Task requirements:
Copy, with no pictures, the line that contains "2022-09-28: 70000 -> none" and each line after it down to the end of the entries below, exactly.

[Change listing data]
________________

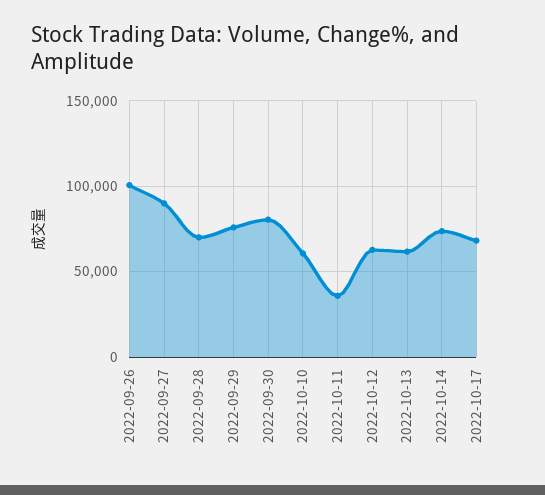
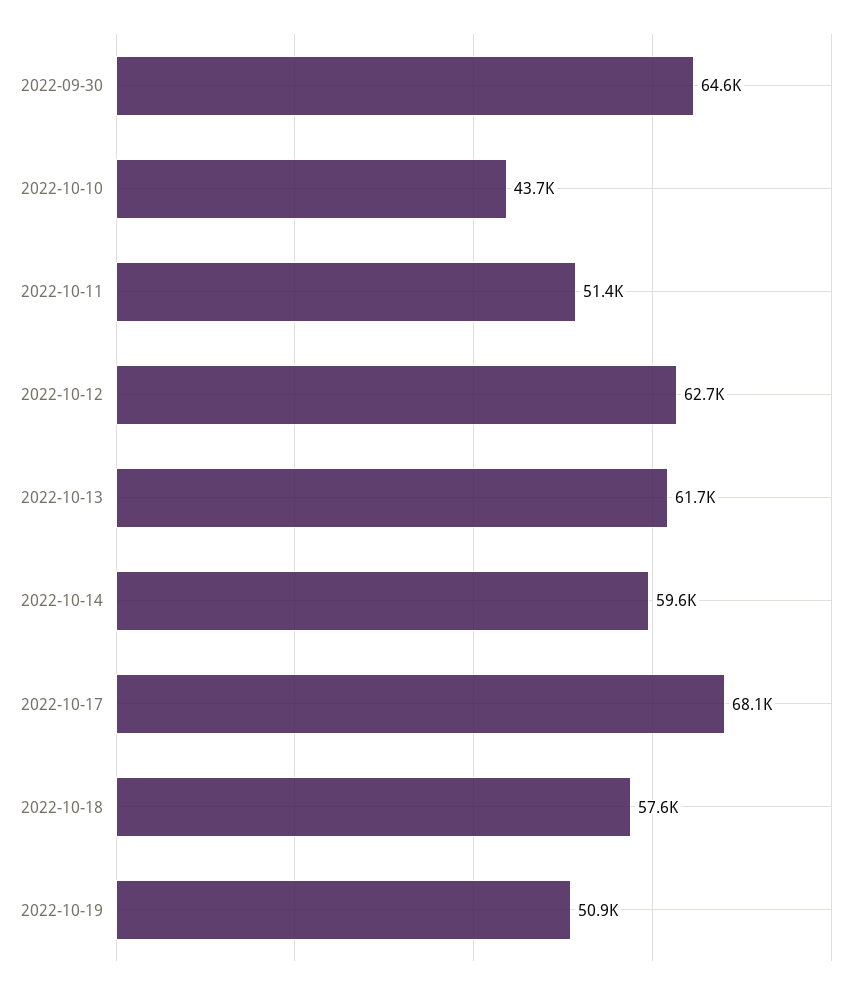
2022-09-26: 100000 -> none
2022-09-27: 90000 -> none
2022-09-28: 70000 -> none
2022-09-29: 75000 -> none
2022-09-30: 80000 -> 64600
2022-10-10: 60000 -> 43700
2022-10-11: 35000 -> 51400
2022-10-14: 75000 -> 59600
2022-10-18: none -> 57600
2022-10-19: none -> 50900

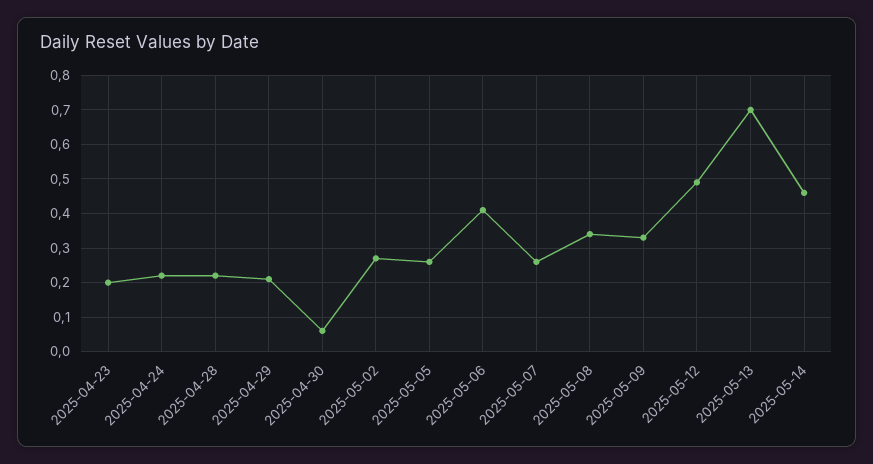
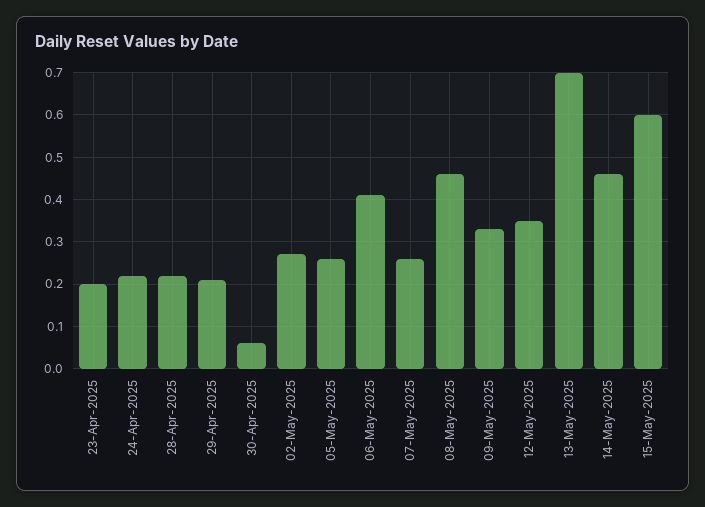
2025-05-08: 0.35 -> 0.45
2025-05-12: 0.5 -> 0.35
15-May-2025: none -> 0.6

________________

Task answer:
2022-09-28: 70000 -> none
2022-09-29: 75000 -> none
2022-09-30: 80000 -> 64600
2022-10-10: 60000 -> 43700
2022-10-11: 35000 -> 51400
2022-10-14: 75000 -> 59600
2022-10-18: none -> 57600
2022-10-19: none -> 50900

2025-05-08: 0.35 -> 0.45
2025-05-12: 0.5 -> 0.35
15-May-2025: none -> 0.6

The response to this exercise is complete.